Required action -> Only lines with the word "closing" belong in the answer; copy them from the records below.

Records from a data source
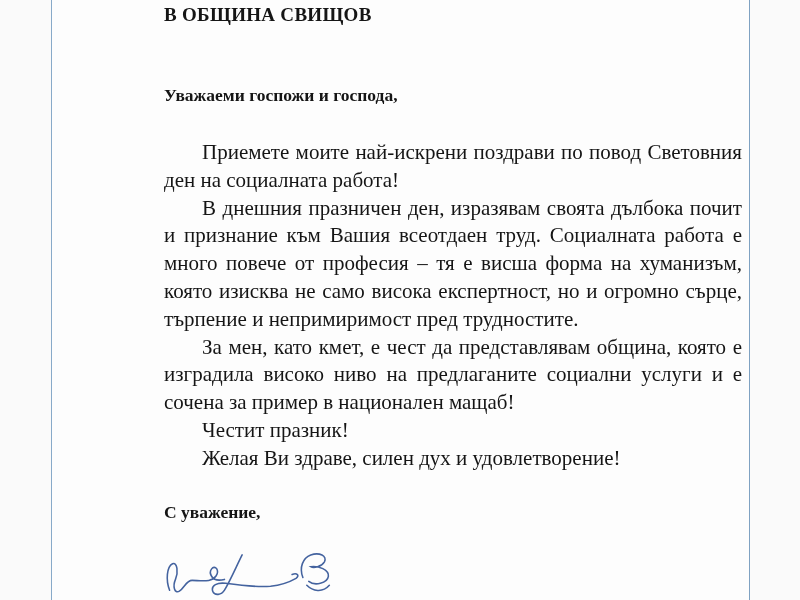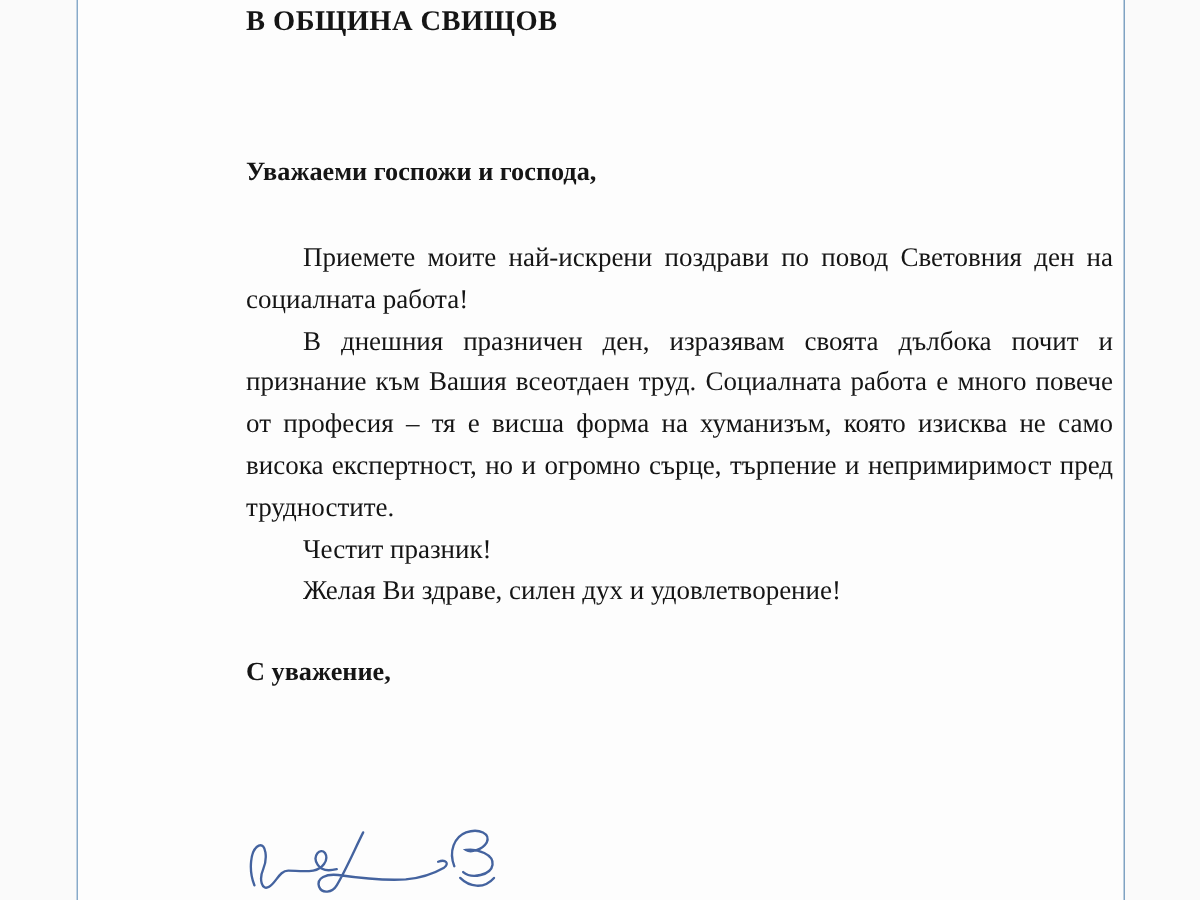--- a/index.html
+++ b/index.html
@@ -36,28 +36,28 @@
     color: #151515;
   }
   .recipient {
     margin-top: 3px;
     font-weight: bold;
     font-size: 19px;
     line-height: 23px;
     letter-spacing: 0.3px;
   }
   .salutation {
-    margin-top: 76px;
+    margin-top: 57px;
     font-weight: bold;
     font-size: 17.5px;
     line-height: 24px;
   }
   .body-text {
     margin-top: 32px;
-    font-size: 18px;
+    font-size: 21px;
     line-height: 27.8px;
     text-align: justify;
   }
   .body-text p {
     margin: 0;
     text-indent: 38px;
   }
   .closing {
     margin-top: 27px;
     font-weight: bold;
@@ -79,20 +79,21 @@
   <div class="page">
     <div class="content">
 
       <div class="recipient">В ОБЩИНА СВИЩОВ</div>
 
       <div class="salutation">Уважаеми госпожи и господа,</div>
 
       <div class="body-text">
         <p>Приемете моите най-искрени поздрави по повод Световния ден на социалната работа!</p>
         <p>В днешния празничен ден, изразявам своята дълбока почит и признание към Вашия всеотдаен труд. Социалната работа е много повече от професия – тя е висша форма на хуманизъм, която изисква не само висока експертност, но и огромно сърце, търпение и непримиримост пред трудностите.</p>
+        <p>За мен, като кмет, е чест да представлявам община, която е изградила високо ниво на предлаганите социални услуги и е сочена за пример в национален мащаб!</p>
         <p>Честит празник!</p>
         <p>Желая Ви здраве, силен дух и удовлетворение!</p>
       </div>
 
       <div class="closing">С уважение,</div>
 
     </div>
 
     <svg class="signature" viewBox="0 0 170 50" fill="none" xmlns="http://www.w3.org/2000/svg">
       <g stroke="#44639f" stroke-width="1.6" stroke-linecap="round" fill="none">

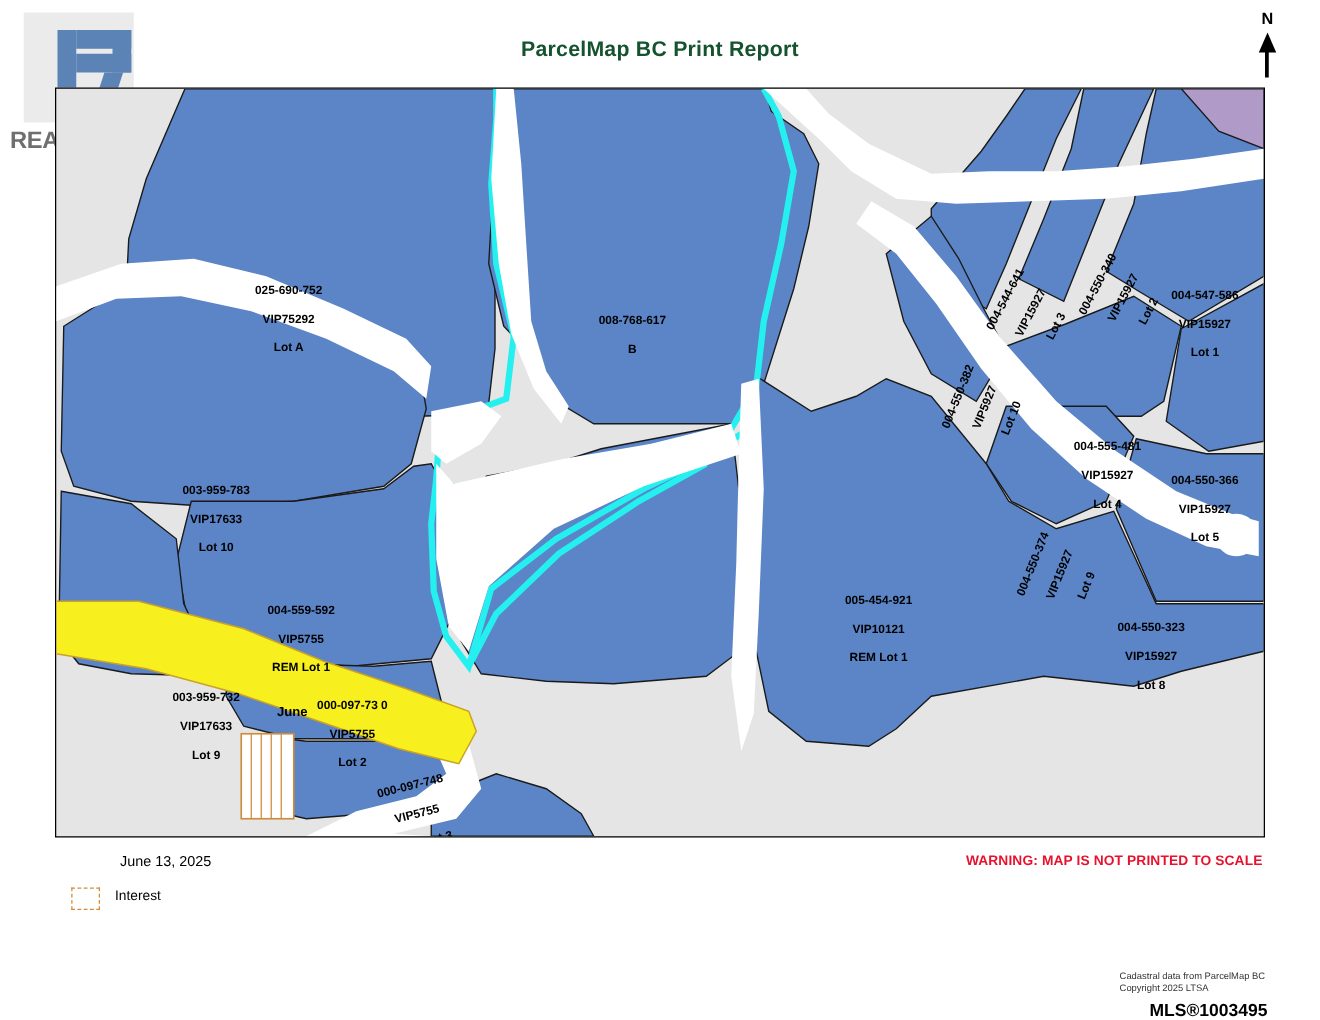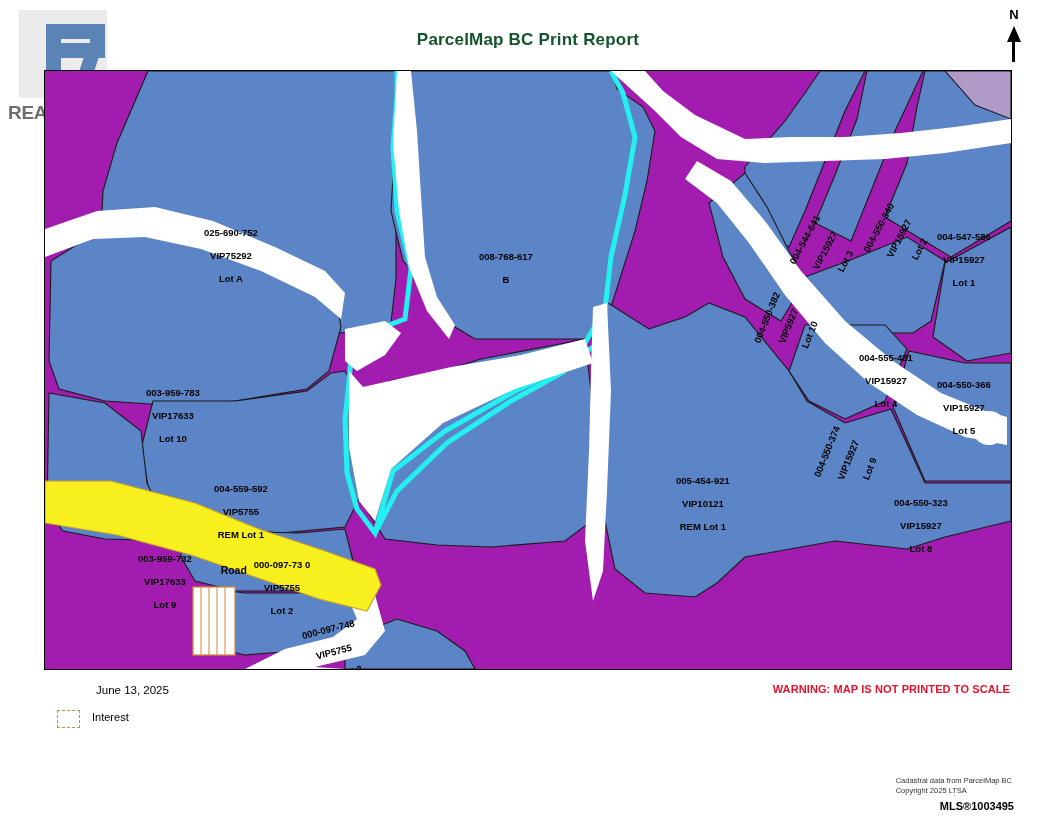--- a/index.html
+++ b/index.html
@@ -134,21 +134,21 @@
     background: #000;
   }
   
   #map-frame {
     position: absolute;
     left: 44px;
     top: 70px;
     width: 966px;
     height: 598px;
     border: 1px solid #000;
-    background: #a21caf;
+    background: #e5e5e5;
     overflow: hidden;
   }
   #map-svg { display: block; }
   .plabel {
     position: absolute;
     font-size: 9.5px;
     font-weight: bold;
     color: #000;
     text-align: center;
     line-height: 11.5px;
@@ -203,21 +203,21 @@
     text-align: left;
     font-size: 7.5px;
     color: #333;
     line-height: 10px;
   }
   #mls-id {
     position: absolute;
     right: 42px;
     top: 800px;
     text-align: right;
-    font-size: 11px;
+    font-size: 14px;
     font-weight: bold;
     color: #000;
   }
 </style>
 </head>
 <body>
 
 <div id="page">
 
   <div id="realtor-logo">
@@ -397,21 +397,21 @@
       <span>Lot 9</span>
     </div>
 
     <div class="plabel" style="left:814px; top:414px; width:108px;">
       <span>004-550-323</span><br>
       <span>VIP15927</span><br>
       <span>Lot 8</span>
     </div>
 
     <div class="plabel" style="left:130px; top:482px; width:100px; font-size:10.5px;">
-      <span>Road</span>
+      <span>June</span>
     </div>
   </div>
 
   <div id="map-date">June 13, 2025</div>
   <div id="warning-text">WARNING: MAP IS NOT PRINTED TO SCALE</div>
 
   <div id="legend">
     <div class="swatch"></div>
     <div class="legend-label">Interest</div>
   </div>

---

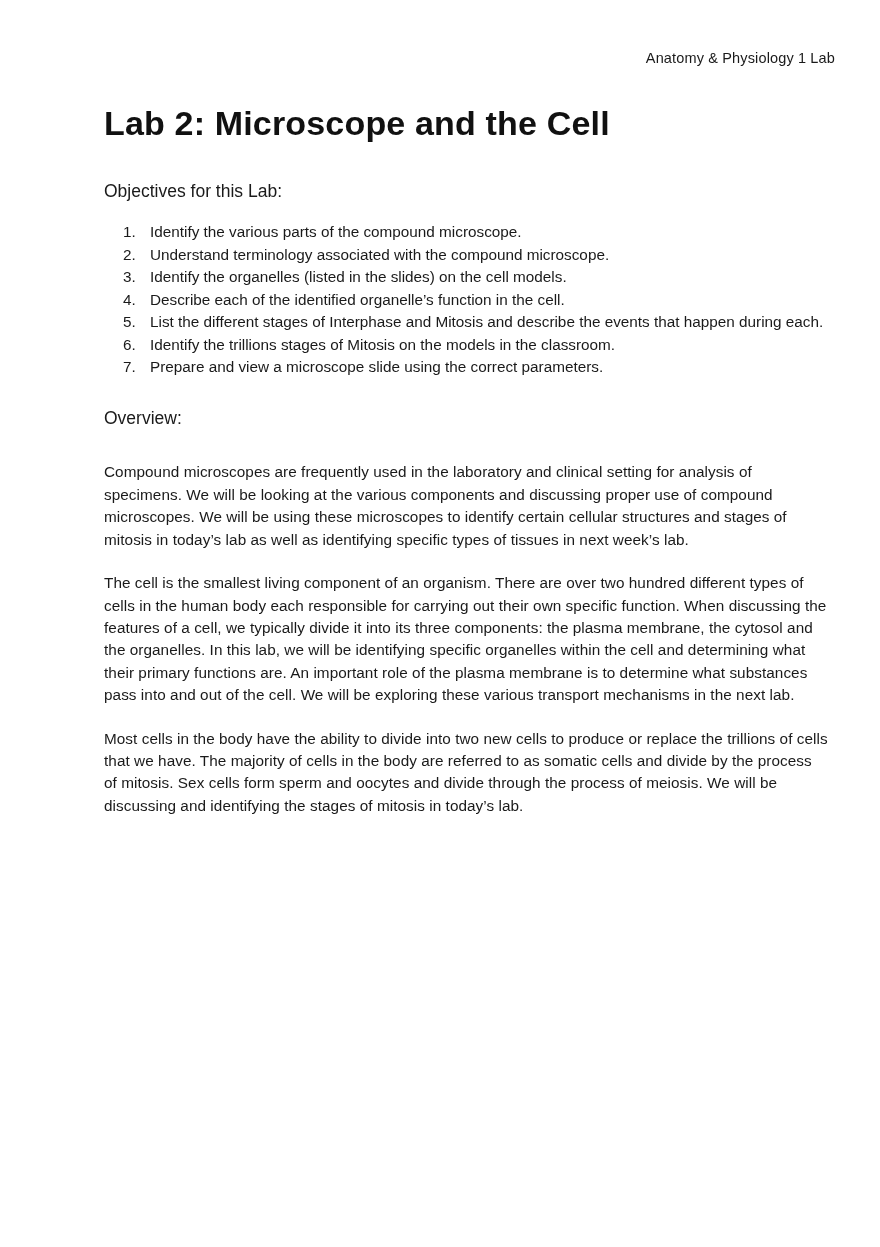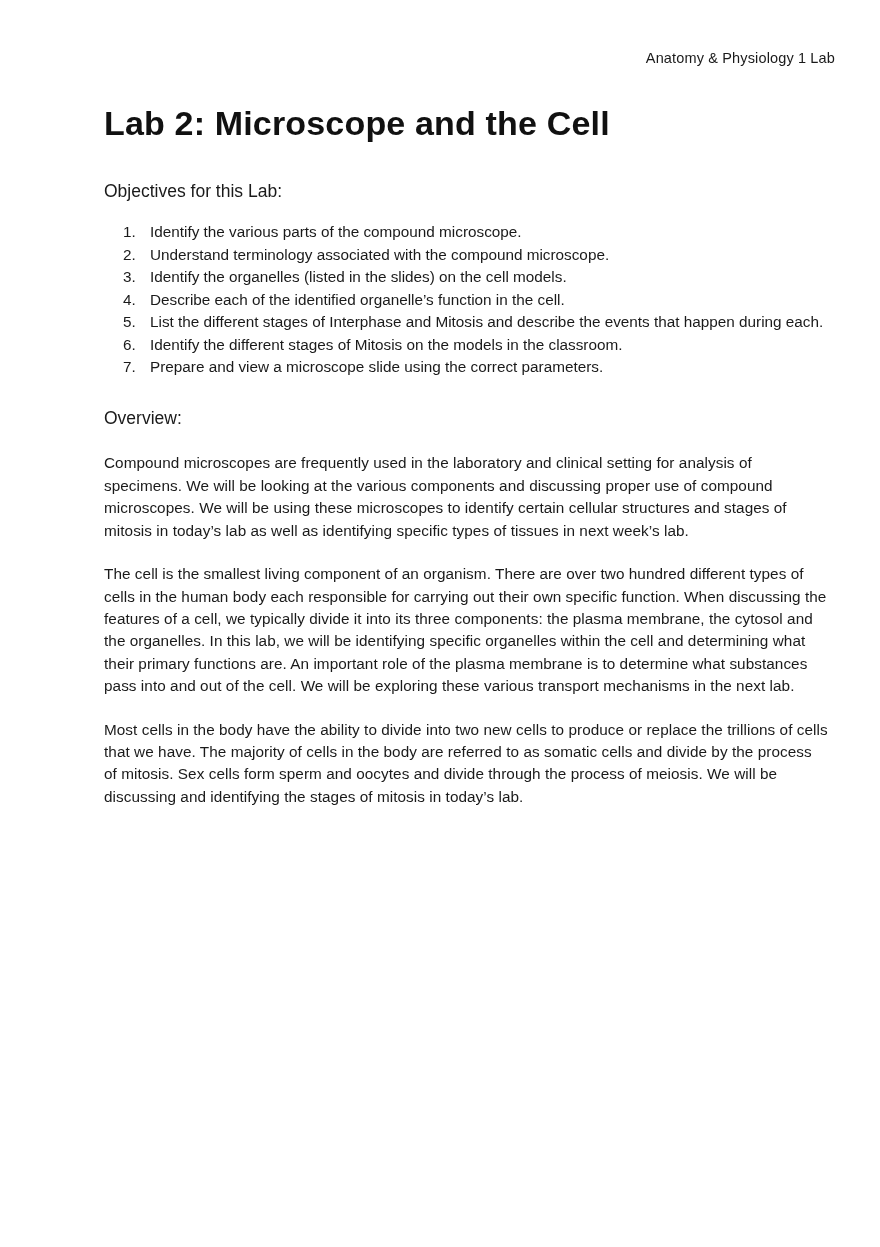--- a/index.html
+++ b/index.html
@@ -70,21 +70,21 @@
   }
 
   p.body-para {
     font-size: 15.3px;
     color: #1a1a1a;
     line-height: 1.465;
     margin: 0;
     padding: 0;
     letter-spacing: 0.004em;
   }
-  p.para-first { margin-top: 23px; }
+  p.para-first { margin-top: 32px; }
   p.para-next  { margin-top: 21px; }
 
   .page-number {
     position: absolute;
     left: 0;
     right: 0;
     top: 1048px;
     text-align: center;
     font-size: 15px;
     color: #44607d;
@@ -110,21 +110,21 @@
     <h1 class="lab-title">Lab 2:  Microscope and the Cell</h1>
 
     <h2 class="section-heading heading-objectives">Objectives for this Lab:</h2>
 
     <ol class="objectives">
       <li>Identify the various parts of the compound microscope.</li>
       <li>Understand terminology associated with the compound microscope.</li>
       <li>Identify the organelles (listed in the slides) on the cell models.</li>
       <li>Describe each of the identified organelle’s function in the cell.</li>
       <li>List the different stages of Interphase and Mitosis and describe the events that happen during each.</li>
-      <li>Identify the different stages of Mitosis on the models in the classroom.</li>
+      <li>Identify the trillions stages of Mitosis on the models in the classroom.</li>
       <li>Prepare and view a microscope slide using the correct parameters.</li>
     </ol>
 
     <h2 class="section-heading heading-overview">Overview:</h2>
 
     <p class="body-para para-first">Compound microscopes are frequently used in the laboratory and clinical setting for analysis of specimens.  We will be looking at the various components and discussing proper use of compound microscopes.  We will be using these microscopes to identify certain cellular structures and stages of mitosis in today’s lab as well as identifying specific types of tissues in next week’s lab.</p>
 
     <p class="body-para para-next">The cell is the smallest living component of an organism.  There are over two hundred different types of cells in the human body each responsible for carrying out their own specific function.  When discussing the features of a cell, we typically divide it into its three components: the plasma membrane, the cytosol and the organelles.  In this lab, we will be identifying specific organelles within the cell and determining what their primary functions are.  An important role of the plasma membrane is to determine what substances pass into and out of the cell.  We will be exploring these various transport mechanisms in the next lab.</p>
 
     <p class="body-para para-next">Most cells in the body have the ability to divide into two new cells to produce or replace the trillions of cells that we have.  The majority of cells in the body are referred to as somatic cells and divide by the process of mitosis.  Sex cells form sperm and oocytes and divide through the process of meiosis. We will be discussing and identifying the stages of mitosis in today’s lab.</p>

...

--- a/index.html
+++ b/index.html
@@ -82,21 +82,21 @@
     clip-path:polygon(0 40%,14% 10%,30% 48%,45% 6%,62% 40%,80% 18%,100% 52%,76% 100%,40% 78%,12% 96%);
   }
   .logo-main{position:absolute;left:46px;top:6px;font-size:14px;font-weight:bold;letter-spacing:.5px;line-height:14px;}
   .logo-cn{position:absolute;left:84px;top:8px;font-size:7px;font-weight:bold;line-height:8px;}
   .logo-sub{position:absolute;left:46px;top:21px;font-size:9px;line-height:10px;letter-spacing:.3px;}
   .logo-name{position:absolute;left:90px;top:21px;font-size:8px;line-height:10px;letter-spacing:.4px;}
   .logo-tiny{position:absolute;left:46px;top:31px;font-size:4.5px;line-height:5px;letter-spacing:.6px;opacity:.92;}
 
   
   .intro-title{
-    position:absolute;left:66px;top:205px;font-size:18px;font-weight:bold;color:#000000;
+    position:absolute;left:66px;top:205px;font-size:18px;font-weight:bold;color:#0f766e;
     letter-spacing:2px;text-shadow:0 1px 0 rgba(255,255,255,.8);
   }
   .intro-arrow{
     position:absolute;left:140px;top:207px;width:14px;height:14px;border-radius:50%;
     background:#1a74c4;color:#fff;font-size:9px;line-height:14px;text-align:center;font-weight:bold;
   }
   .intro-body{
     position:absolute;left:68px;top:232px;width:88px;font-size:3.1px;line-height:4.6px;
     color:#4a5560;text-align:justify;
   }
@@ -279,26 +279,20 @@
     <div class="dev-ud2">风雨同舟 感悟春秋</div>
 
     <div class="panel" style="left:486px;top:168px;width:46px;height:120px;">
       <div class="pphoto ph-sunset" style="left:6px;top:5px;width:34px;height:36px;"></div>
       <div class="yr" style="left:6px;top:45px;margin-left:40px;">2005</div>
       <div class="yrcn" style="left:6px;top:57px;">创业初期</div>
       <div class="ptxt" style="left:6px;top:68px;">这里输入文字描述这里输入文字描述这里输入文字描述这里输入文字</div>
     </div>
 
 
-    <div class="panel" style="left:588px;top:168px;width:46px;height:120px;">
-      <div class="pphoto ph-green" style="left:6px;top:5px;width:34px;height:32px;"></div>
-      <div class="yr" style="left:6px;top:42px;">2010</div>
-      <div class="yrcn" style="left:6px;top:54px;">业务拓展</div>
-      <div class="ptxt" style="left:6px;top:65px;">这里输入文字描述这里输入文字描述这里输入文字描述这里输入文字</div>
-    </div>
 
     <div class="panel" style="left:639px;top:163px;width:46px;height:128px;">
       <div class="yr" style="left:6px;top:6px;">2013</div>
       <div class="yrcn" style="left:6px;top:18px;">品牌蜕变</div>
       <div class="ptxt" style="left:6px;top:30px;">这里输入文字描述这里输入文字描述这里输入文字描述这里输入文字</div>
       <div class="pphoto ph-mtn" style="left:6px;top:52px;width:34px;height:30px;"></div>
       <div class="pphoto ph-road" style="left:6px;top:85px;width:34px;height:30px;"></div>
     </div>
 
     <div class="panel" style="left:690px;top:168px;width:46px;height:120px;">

Output ->
   .closing {
       <div class="closing">С уважение,</div>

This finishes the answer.